(Source records)
· · · · ·

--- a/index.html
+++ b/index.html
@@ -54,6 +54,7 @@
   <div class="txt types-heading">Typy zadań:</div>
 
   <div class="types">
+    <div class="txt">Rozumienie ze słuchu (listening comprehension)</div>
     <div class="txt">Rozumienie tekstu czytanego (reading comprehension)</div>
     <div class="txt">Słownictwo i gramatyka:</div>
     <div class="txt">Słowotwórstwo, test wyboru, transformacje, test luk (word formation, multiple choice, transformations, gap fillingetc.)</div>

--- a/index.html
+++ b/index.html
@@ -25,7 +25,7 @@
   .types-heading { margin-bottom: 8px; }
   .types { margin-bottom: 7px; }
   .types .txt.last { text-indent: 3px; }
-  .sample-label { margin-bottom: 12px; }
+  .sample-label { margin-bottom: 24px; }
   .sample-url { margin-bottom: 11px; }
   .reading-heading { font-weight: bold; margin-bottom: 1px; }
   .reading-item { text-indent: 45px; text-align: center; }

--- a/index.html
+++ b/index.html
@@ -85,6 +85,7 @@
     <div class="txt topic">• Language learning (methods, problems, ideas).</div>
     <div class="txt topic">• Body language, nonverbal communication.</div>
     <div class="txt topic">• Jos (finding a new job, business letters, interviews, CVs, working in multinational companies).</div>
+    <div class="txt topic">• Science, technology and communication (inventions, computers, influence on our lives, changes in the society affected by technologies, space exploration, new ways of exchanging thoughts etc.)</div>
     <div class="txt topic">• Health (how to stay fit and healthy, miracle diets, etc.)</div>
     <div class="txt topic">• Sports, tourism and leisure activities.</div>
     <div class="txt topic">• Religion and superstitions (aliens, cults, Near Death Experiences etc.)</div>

· · · · ·

Report each line of the data in which "comprehension" occurs.

**Result of the task:**
+    <div class="txt">Rozumienie ze słuchu (listening comprehension)</div>
     <div class="txt">Rozumienie tekstu czytanego (reading comprehension)</div>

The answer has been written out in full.